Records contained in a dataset
Segment Open

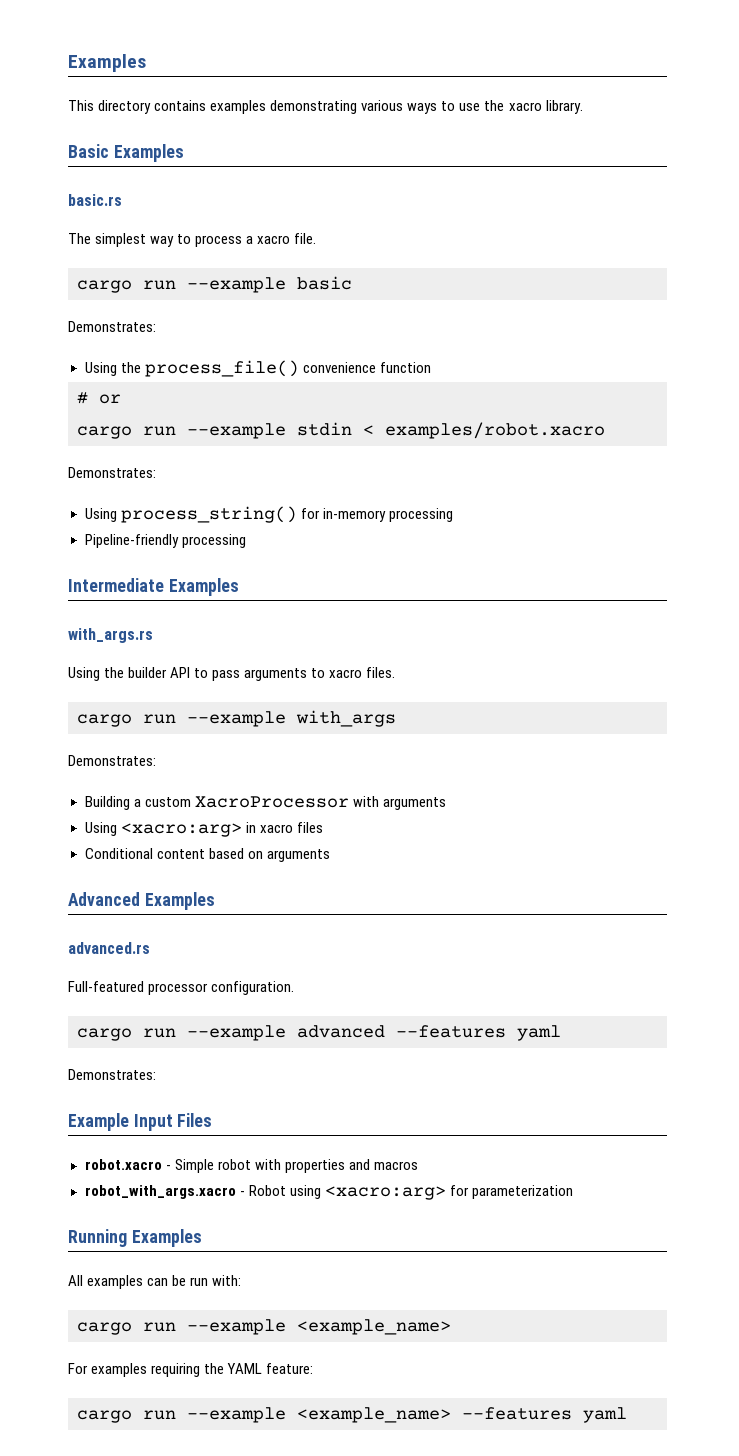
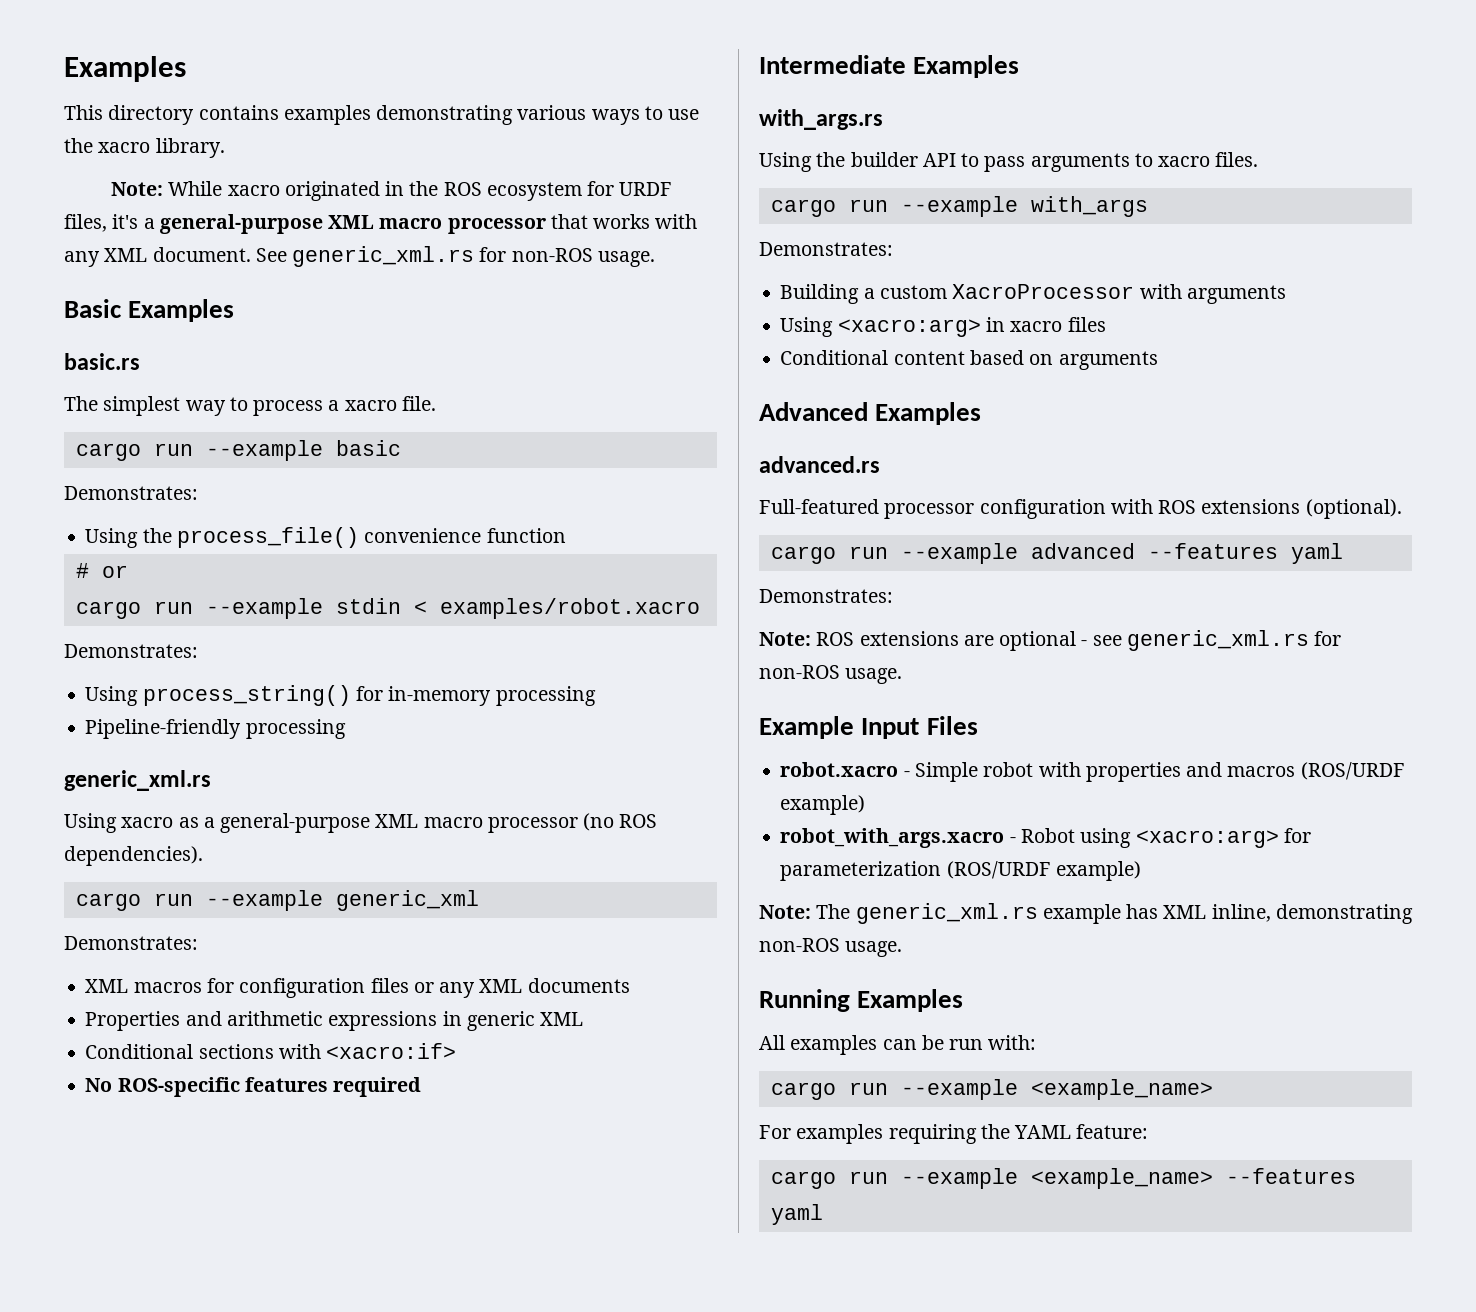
+ Note: While xacro originated in the ROS ecosystem for URDF files, it's a general-purpose XML macro processor that works with any XML document. See generic_xml.rs for non-ROS usage.
  Pipeline-friendly processing
+ generic_xml.rs
+ Using xacro as a general-purpose XML macro processor (no ROS dependencies).
+ cargo run --example generic_xml
+ Demonstrates:
+ XML macros for configuration files or any XML documents
+ Properties and arithmetic expressions in generic XML
+ Conditional sections with <xacro:if>
+ No ROS-specific features required
- Full-featured processor configuration.
+ Full-featured processor configuration with ROS extensions (optional).
+ Note: ROS extensions are optional - see generic_xml.rs for non-ROS usage.
- robot.xacro - Simple robot with properties and macros
+ robot.xacro - Simple robot with properties and macros (ROS/URDF example)
- robot_with_args.xacro - Robot using <xacro:arg> for parameterization
+ robot_with_args.xacro - Robot using <xacro:arg> for parameterization (ROS/URDF example)
+ Note: The generic_xml.rs example has XML inline, demonstrating non-ROS usage.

Segment Closed

◆ **YOUR INSTRUCTIONS**
Please repeat every record exactly, leaving the pictures out.

◆ **RESULT**
+ Note: While xacro originated in the ROS ecosystem for URDF files, it's a general-purpose XML macro processor that works with any XML document. See generic_xml.rs for non-ROS usage.
  Pipeline-friendly processing
+ generic_xml.rs
+ Using xacro as a general-purpose XML macro processor (no ROS dependencies).
+ cargo run --example generic_xml
+ Demonstrates:
+ XML macros for configuration files or any XML documents
+ Properties and arithmetic expressions in generic XML
+ Conditional sections with <xacro:if>
+ No ROS-specific features required
- Full-featured processor configuration.
+ Full-featured processor configuration with ROS extensions (optional).
+ Note: ROS extensions are optional - see generic_xml.rs for non-ROS usage.
- robot.xacro - Simple robot with properties and macros
+ robot.xacro - Simple robot with properties and macros (ROS/URDF example)
- robot_with_args.xacro - Robot using <xacro:arg> for parameterization
+ robot_with_args.xacro - Robot using <xacro:arg> for parameterization (ROS/URDF example)
+ Note: The generic_xml.rs example has XML inline, demonstrating non-ROS usage.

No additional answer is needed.